ノブの製作に旋盤という工作機械で端面を削ると、レコード盤のような同心円状の細い溝が残ります。溝の立体モデルを光線追跡すると右上図のようになり、完全な平滑面をまったく同じ条件で検証しても右下図のようになります。



ノブの不思議なパターン

 ノブの頭の平面部には、中心から周辺に向かって灯台から出る光のように放射状の光沢面ができる。これはライカに限らず、ほかのカメラやオーディオ機器などのダイヤルにも現れる。見る角度によりその位置は変化し、広がりの幅と明るさも変わり、見ていて飽きない。光沢面と暗部の対比が美しく、しかも精悍な印象を与える。
 イラストレーションを描くときも、この描写を取り入れることで、シャープな金属光沢面が表現できる。実物のノブをよく見ると、光沢面と暗部の境界線は、ノブの周辺ではボケていて、中心に近づくにつれてシャープになる。さらに暗部の中にも部分的に放射状の明るい部分がある。この不思議なパターンはなぜ発生するのであろうか。クロームメッキを施しているからか。しかし素材である真鍮の生地のままでも発生するのである。では完璧に研磨されているからであろうか。残念ながらライカのノブは完全な平滑面とはなっていない。さらにいえば、平滑面ではこのパターンは発生しないのである。
 ノブは真鍮の丸棒を削って作るのであるが、その製作工程に起因する。製作には旋盤という工作機械を用いるが、左上図に示すように素材となる真鍮の丸棒を旋盤に取り付け、高速で回転させる。そこに切削用のバイトと呼ばれる刃物を当てて、削っていくのである。バイトは移動できるようになっていて、少しずつ送っていく。これを端面削りと呼ぶ。
 バイトの先端は鋭利になっていて、その結果、端面にはレコード盤のような同心円状の細い溝が残るのである。この形状に光を当てるとどうなるか。

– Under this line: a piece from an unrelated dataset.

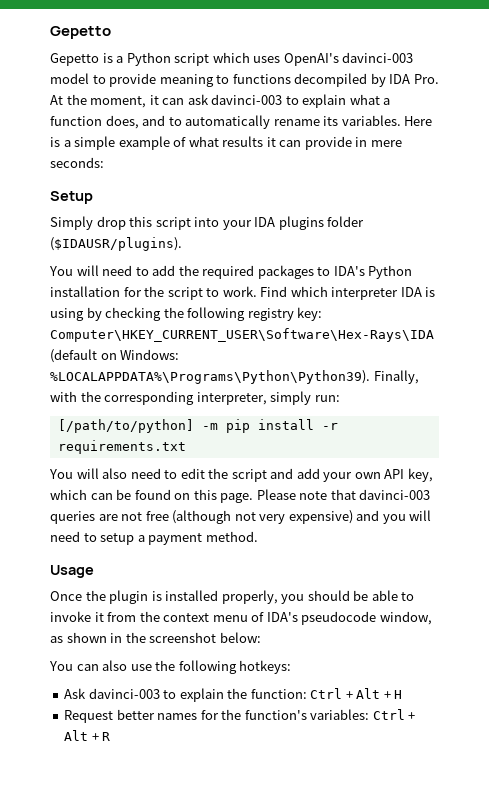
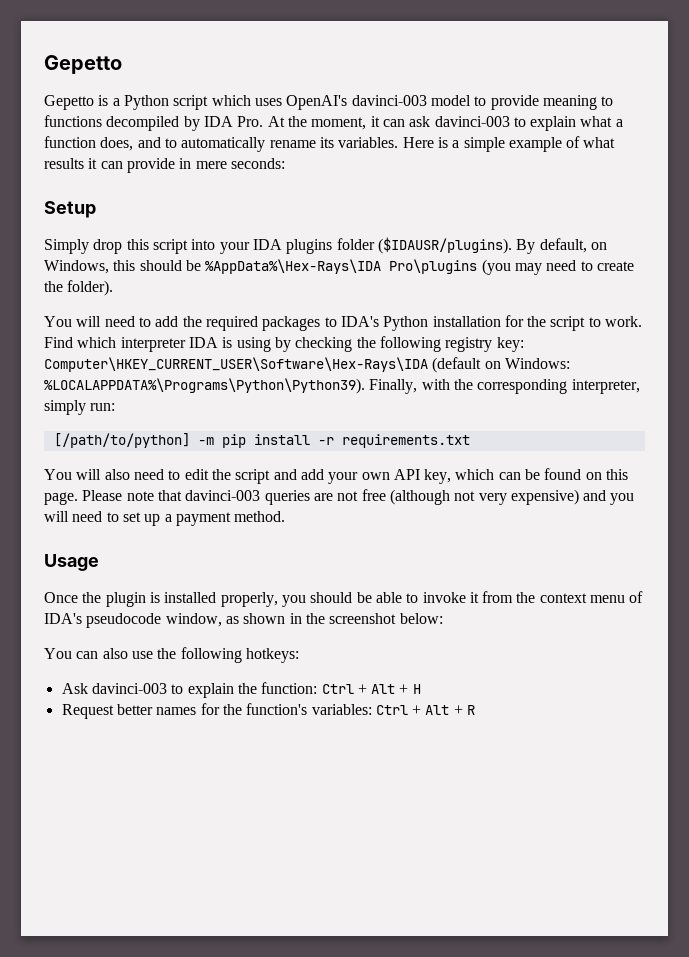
(182, 244) none -> [516,238,607,254] [44,259,634,275] [44,280,114,296] By default, on Windows, this should be %AppData%\Hex-Rays\IDA Pro\plugins (you may need to create the folder).
[100,533,135,545] setup -> [122,512,161,526] set up

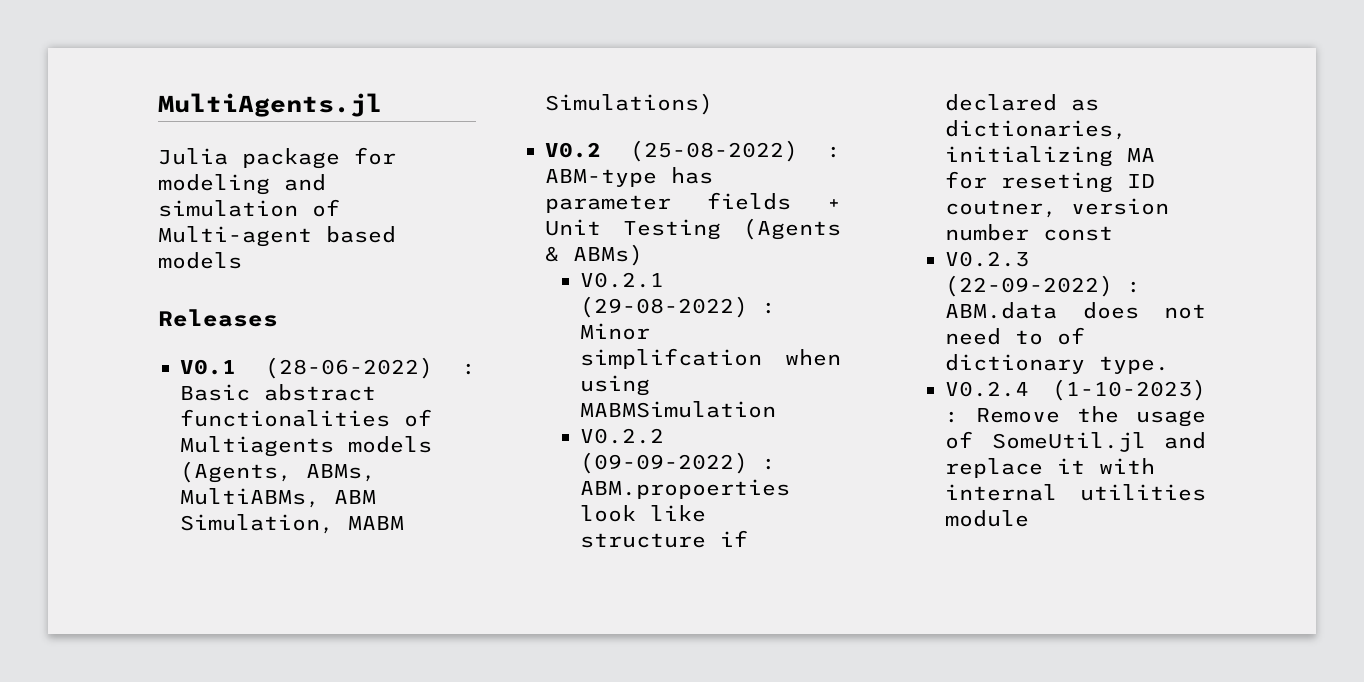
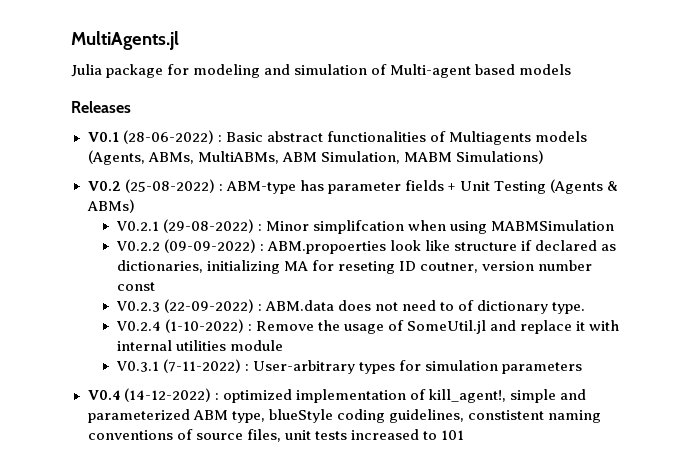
[1052,379,1206,401] (1-10-2023) -> [164,319,244,333] (1-10-2022)
(1030, 518) none -> [115,359,582,374] [87,388,586,403] [87,409,601,423] [87,429,464,442] // V0.3.1 (7-11-2022) : User-arbitrary types for simulation parameters // V0.4 (14-12-2022) : optimized implementation of kill_agent!, simple and parameterized ABM type, blueStyle coding guidelines, constistent naming conventions of source files, unit tests increased to 101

溝はバイトの種類や送りの速さにより、形状や幅も変化するため一概にはいえないが、一般的な加工方法によってできる溝の立体モデルをデータ化し3次元のコンピュータグラフィックスで検証してみた。金属光沢面としての反射率等諸条件と照明を設定するとコンピュータが光線追跡を行い、右上図のようなリアルな映像が完成する。これをレンダリングと呼ぶが、実物のノブと見比べてもかなり近い結果が出ている。
 照明からの光が同心円状の溝に入ると、観察者の視点との位置関係により、反射した光が視点に達する部分は明るく輝き、そうでない部分は暗くなることでこのパターンが生じると考えられる。
 ちなみに完全な平滑面をまったく同じ条件でレンダリングすると右下図のようになる。金属光沢面でも見る角度によっては、ほとんどが暗部となる。なお周囲のギザギザはローレットと呼ばれるが、レンダリングのために仮に設定したもので、実際のライカは網目ローレットである。